Convenience, although initially welcomed, ultimately leads to laziness. That Tesco Local that opened where once a butcher’s traded might pack half-a-dozen local shops into its four walls, but the sterility of the place – evenly spaced products on wipe-clean racks bearing language-less barcodes and two-for-ones on junk your body can’t digest – eventually drives you back to something a little rougher about the edges, a place where onions fall into the space set aside for potatoes, and the shopkeeper doesn’t wear a name badge. Once in a while it’s a challenge to lend this attitude to musical critique, to ditch all convenient references and convey thoughts, feelings and conclusions without hanging each paragraph on a pre-defined genre-born pigeonhook. Sometimes it’s refreshing, invigorating, to think your way around and through a release without resorting to one-sheet facts and figures or parrot-fashion reciting of preceding acclaim or distain.

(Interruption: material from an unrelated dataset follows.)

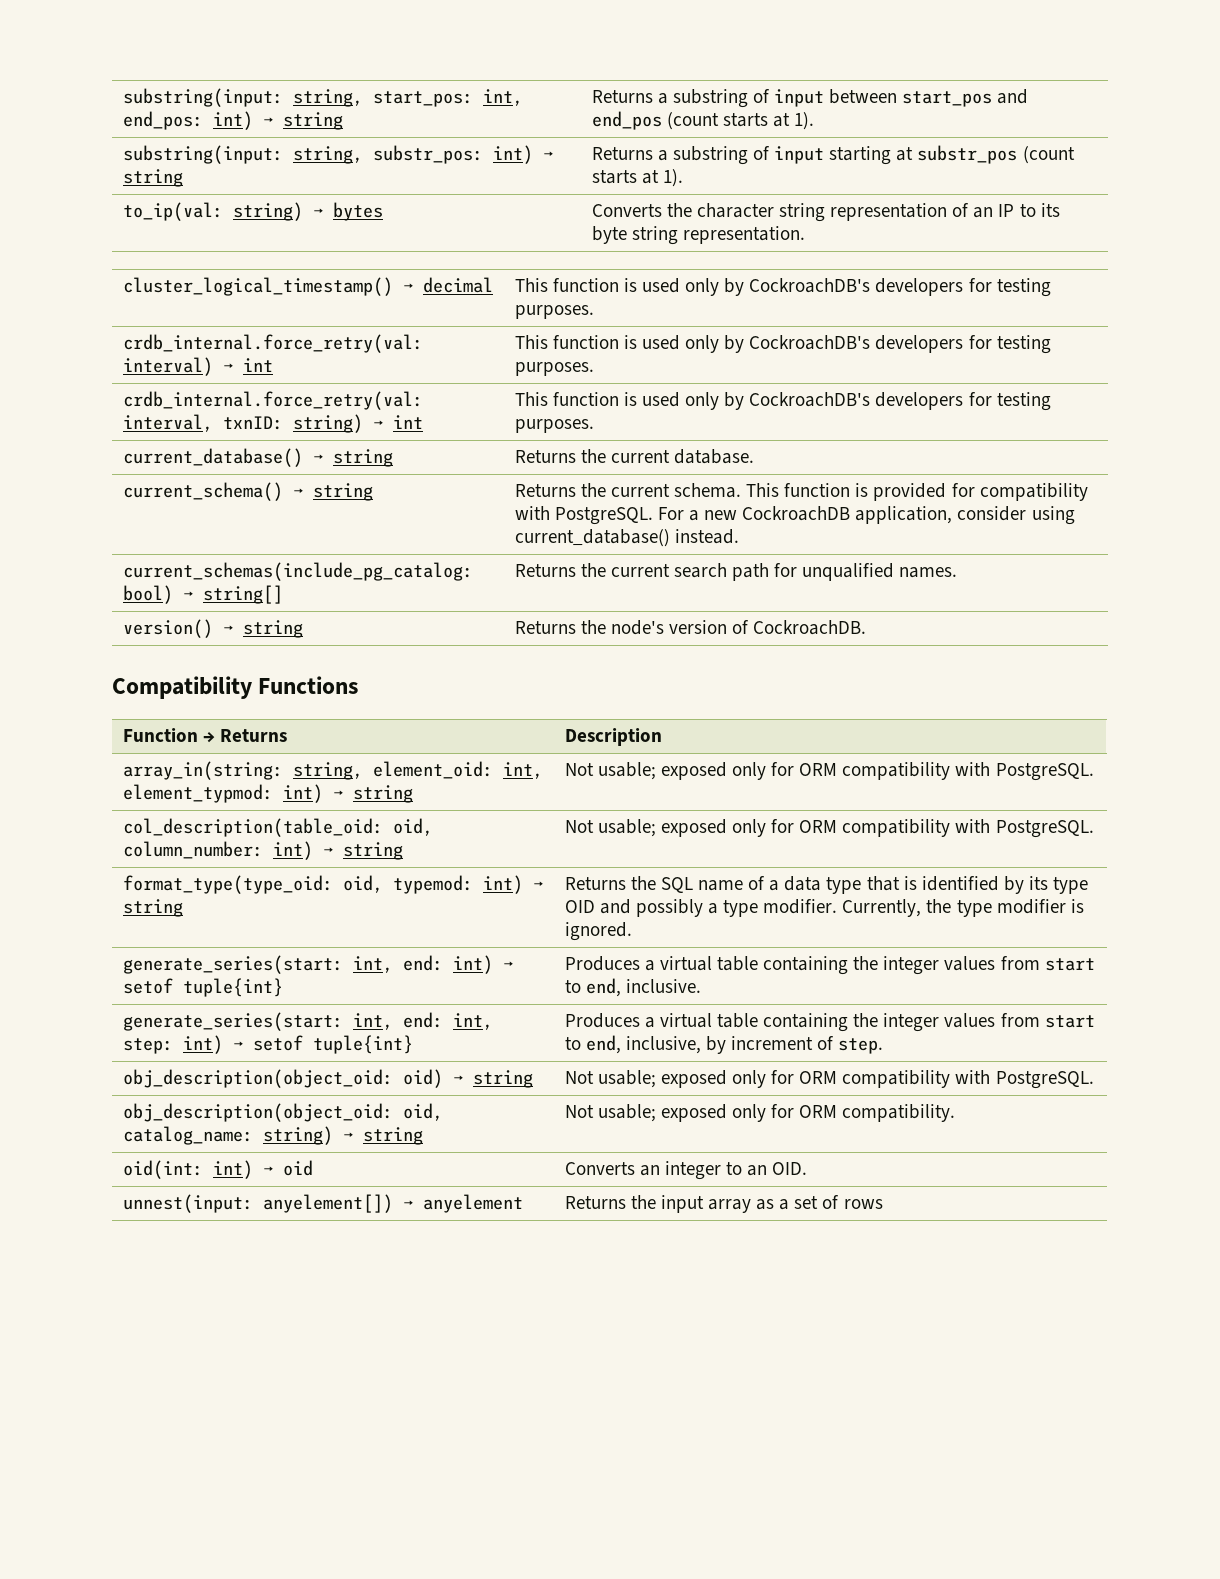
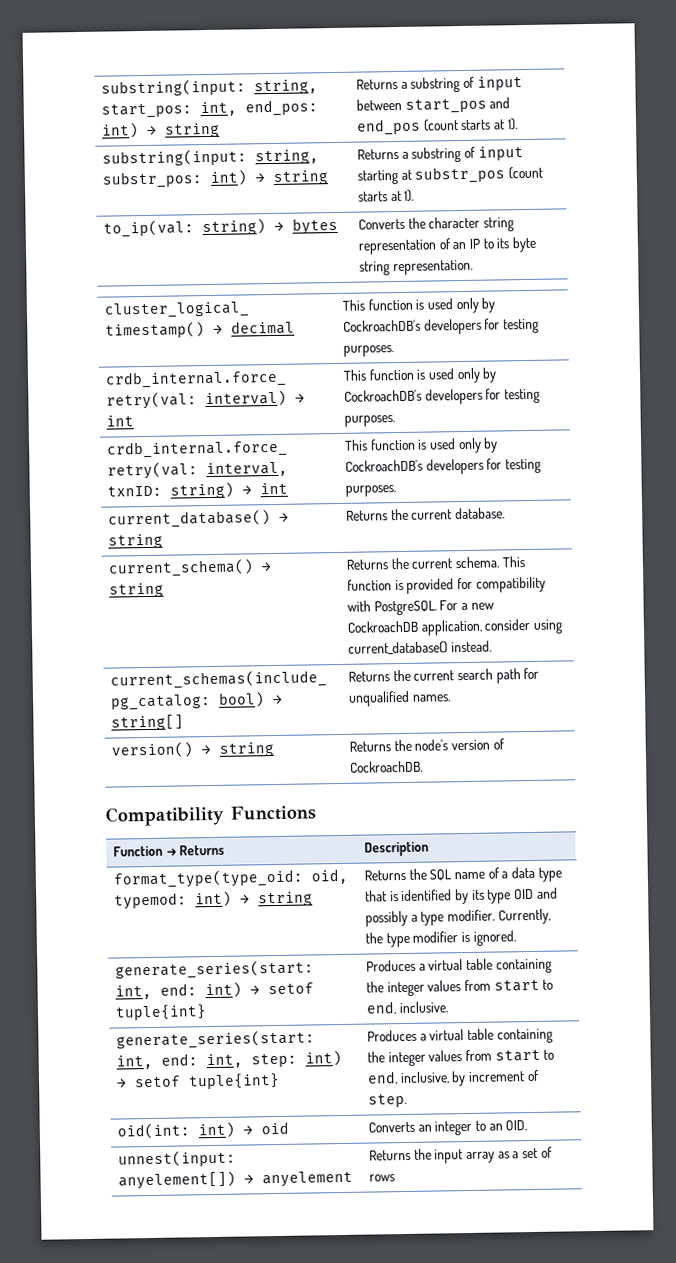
- array_in(string: string, element_oid: int, element_typmod: int) → string | Not usable; exposed only for ORM compatibility with PostgreSQL.
- col_description(table_oid: oid, column_number: int) → string | Not usable; exposed only for ORM compatibility with PostgreSQL.
- obj_description(object_oid: oid) → string | Not usable; exposed only for ORM compatibility with PostgreSQL.
- obj_description(object_oid: oid, catalog_name: string) → string | Not usable; exposed only for ORM compatibility.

Welcome to such a piece. We’ll make it up to you later.
Chris *Clark *wants you to know him by his surname only. That, we’re fine with; what we feared – what I _feared – is that somehow this abbreviating of record-sleeve nomenclature would in some way affect the music contained within it; I worried, with no real reason, that _Body Riddle would be a more minimalistic affair than previous Clark efforts, those where he felt no desire to trim his perfectly-acceptable non-nom de plume. I feared a bleep-this and click-that series of cold and calculated compositions, billboard buzzes from some futuristic dystopian metropolis probably not all that far from the present day; a Steven Spielberg visions of tomorrow’s mankind marching to an off-kilter chatter-beat. I neglected to play Body Riddle until curiosity killed my cattish tendency to circumnavigate its sleeve come time for another record, something that lasted a good two weeks. How foolish, such needless hesitations, such irrational dread.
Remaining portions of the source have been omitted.